Cooper plays the innocent American abroad rather too much at times, and the fact that he's been
working in Paris is at odds with his fish-out-of-water character. This is a comedy however, and
in some ways his playing of the role is pitch-perfect, if a trifle annoying. Dietrich also plays
her role well - a strong and determined woman in the first half of the film - and when the camera
is focussed on her face it's very hard to turn away.
Once in Spain, Dietrich meets up with her accomplice, Carlos Margoli (John Halliday), and together
they arrange for Cooper to join them in a remote chateau whilst they scheme to retrieve the necklace
he still doesn't know he possesses.
If, up until then, the movie works because of the light banter between the two main stars, and
the comic medium allows us to forgive some peculiar plot discrepancies, then unfortunately this
is undone when Dietrich falls in love with Cooper. Her yearning for an ordinary life is totally
and suddenly at odds with the character previously presented.

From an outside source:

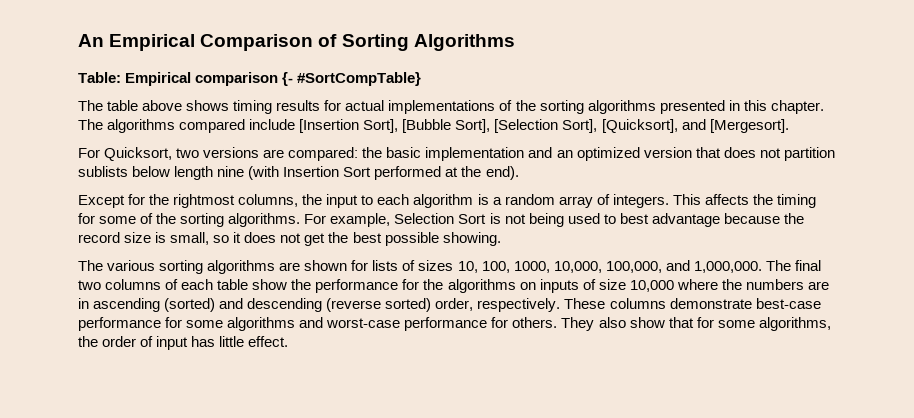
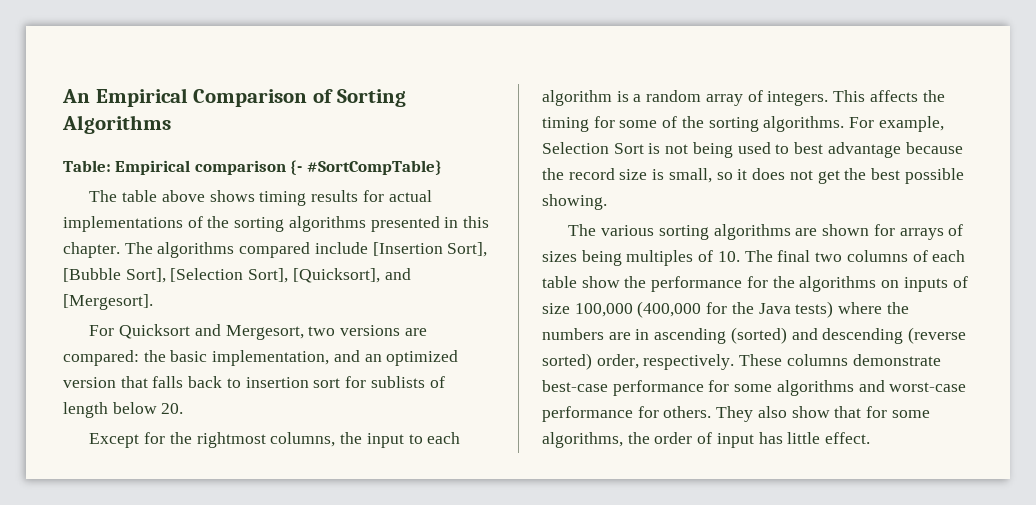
- For Quicksort, two versions are compared: the basic implementation and an optimized version that does not partition sublists below length nine (with Insertion Sort performed at the end).
+ For Quicksort and Mergesort, two versions are compared: the basic implementation, and an optimized version that falls back to insertion sort for sublists of length below 20.
- The various sorting algorithms are shown for lists of sizes 10, 100, 1000, 10,000, 100,000, and 1,000,000. The final two columns of each table show the performance for the algorithms on inputs of size 10,000 where the numbers are in ascending (sorted) and descending (reverse sorted) order, respectively.
+ The various sorting algorithms are shown for arrays of sizes being multiples of 10. The final two columns of each table show the performance for the algorithms on inputs of size 100,000 (400,000 for the Java tests) where the numbers are in ascending (sorted) and descending (reverse sorted) order, respectively.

The implausible romance and shift
in plot is amply illustrated by Cooper's own musings on her hot-and-cold approach to him: "Turn
on the moon, turn off the moon." So much so that towards the end, when Halliday urges Dietrich
to accompany him to Madrid to sell the necklace, she intimates that it was her first heist, which
she did because Halliday pulled her out of the gutter. Again, this doesn't sit with the character
we knew in the first half of the film.
But this isn't meant to be a serious psychological production, and there are several laugh-out-loud
moments coupled with some intrigue and tension in a way that only a movie of this era could accomplish
without being kitsch or too knowing. Cooper's reference to spanking being totally sublime! The
supporting players are also enjoyable. Halliday resembles David Niven in his detachment and manners,
and Zeffie Tilbury as 'Aunt Olga' (another member of the gang) brings a Margaret Rutherford type
charm to her role.
If you can ignore some of the vagaries of the plot and have no great expectations then this movie
is as good as any to pass the time. Turn on the moon. Enjoy the movie. Turn off the moon.